**ABOUT THIS TASK:** How many lines of the data include the string "text"? State the number and nothing else.

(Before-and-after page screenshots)

☆ ☆ ☆

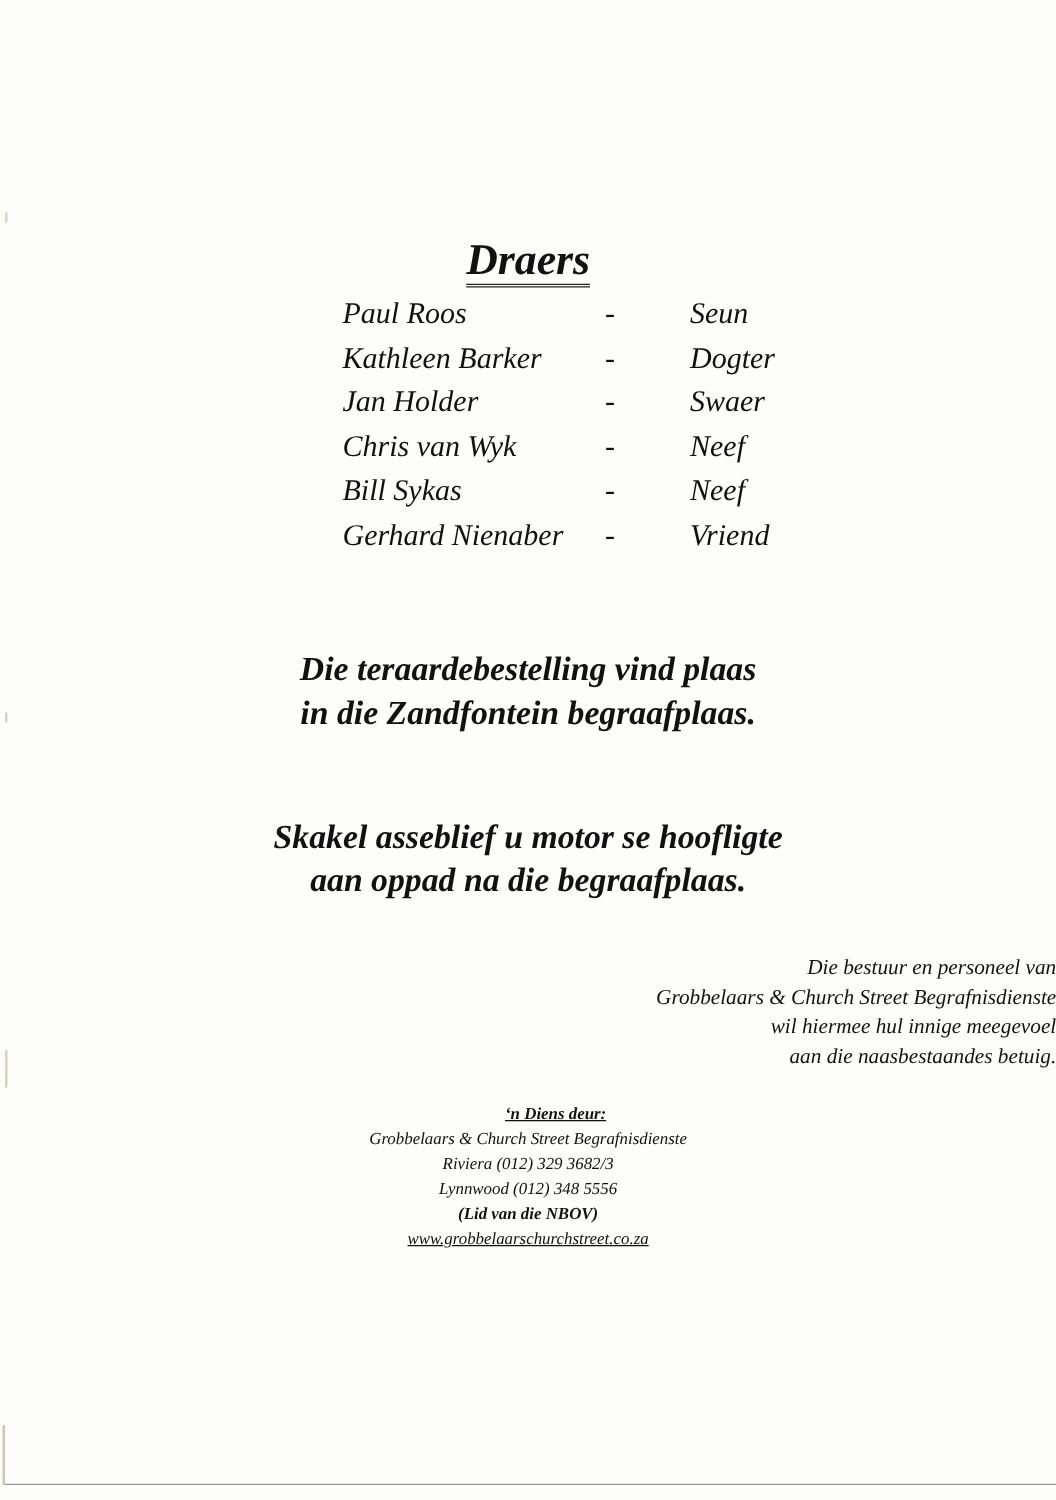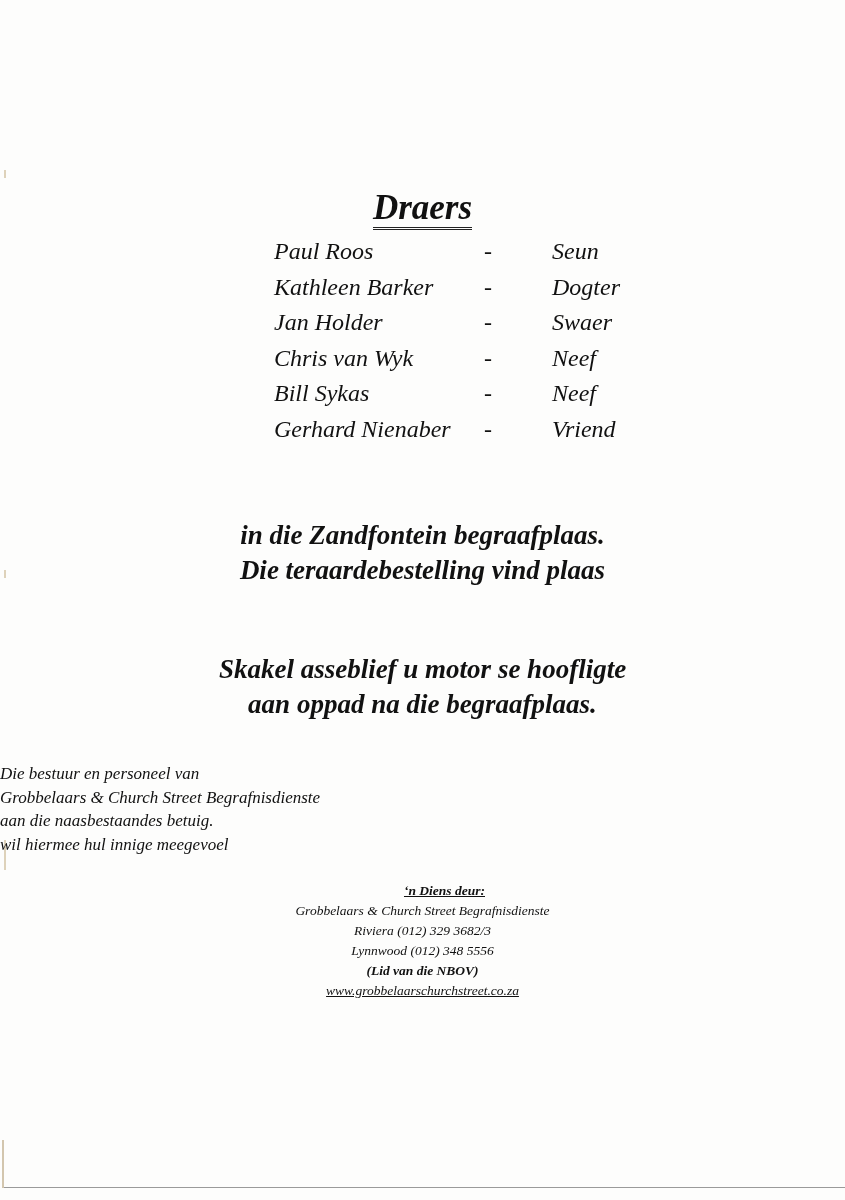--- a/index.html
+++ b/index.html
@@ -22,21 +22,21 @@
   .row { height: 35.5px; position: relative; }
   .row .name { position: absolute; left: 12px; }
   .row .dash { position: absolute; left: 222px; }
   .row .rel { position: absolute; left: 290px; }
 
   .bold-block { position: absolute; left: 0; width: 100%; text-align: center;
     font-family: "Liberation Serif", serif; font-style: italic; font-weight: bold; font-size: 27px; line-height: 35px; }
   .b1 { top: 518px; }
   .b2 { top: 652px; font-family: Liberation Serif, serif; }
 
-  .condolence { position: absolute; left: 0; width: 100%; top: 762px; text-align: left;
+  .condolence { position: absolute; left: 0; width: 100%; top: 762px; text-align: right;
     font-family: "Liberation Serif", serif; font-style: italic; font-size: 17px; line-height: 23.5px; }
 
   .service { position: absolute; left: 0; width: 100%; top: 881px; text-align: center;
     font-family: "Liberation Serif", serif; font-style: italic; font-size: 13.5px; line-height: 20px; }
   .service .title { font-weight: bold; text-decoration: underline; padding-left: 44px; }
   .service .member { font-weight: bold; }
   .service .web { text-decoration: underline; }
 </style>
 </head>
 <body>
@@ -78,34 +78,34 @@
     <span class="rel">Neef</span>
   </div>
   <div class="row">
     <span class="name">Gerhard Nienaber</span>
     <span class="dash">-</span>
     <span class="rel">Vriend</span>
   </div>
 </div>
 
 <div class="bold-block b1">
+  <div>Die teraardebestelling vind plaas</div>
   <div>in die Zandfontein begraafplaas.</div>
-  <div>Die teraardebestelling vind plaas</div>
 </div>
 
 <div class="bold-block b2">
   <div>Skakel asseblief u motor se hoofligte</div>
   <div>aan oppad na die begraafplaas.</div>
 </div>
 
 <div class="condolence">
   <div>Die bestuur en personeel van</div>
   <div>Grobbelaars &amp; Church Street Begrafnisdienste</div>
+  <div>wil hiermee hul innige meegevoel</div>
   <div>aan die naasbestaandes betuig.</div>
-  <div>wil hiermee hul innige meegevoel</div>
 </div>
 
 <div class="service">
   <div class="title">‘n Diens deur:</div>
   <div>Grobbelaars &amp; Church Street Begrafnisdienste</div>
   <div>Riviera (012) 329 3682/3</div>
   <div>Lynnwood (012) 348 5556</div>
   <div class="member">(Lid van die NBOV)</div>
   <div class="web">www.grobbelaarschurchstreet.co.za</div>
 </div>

☆ ☆ ☆

**COMPLETED TASK:** 6